Speech Gateway
Local ASR and TTS engine powered by whisper.cpp — no cloud, no data leakage.
The Speech Gateway handles all speech processing — recognition (ASR) and synthesis (TTS). It runs entirely on your infrastructure, ensuring that audio data never leaves your network. This is the component that makes voicetyped viable for regulated industries, classified environments, and privacy-sensitive deployments.
Responsibilities
- Automatic Speech Recognition (ASR) — Real-time transcription using whisper.cpp
- Voice Activity Detection (VAD) — Detects when the caller is speaking
- Audio Segmentation — Splits continuous audio into utterances for transcription
- Partial Transcripts — Streams interim results for responsive UX
- Final Transcripts — Delivers complete, punctuated transcripts
- Text-to-Speech (TTS) — Renders text responses as audio
- Worker Pool — Manages per-call ASR workers for concurrent processing
Configuration
# /etc/voice-gateway/config.yaml — speech section
speech:
# ASR Engine
engine: whisper # whisper (default), faster-whisper
model: whisper-medium # Model name (see model table)

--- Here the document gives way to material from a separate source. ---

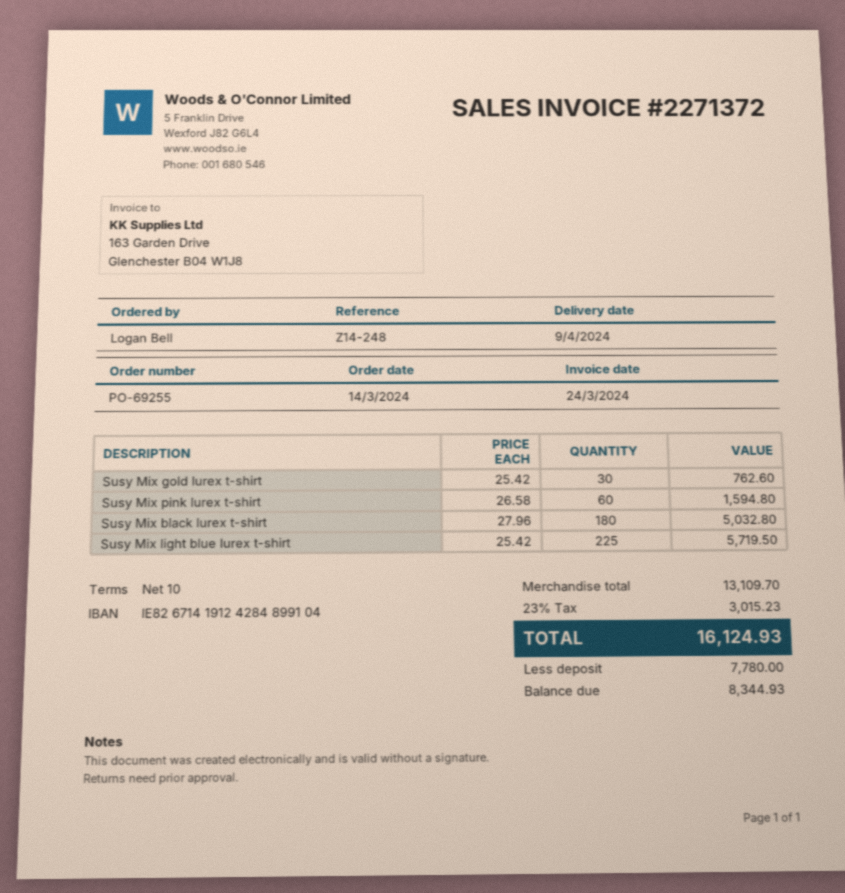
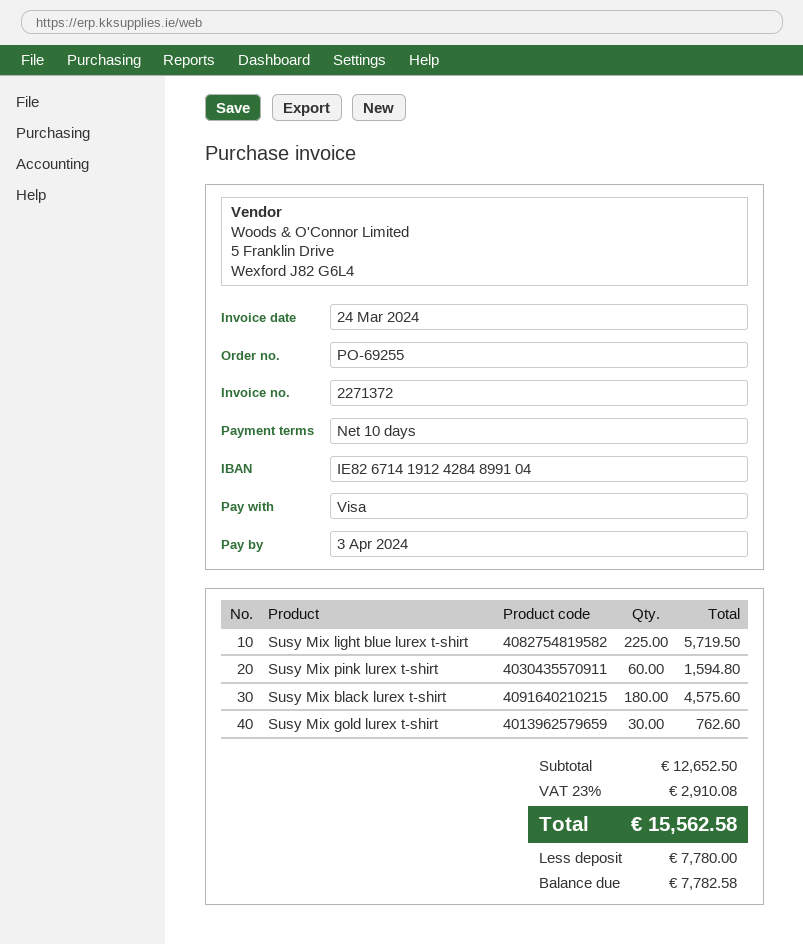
Susy Mix black lurex t-shirt: 180 for 5032.80 -> 180 for 4575.60
subtotal: 13109.70 -> 12652.50
tax: 23% = 3015.23 -> 23% = 2910.08
total: 16124.93 -> 15562.58
balance: 8344.93 -> 7782.58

model_dir: /var/lib/voice-gateway/models/
language: en # ISO 639-1 language code
# GPU Configuration
gpu: auto # auto, true, false
gpu_device: 0 # GPU device index
gpu_layers: -1 # -1 = all layers on GPU
# VAD Configuration
vad:
enabled: true
threshold: 0.5 # Speech probability threshold (0.0–1.0)
min_speech_ms: 250 # Minimum speech duration to trigger
min_silence_ms: 500 # Silence duration to end utterance
padding_ms: 200 # Padding added around speech segments
# Transcription
partial_results: true # Stream interim/partial transcripts
partial_interval_ms: 300 # How often to emit partial results
beam_size: 5 # Beam search width (higher = more accurate, slower)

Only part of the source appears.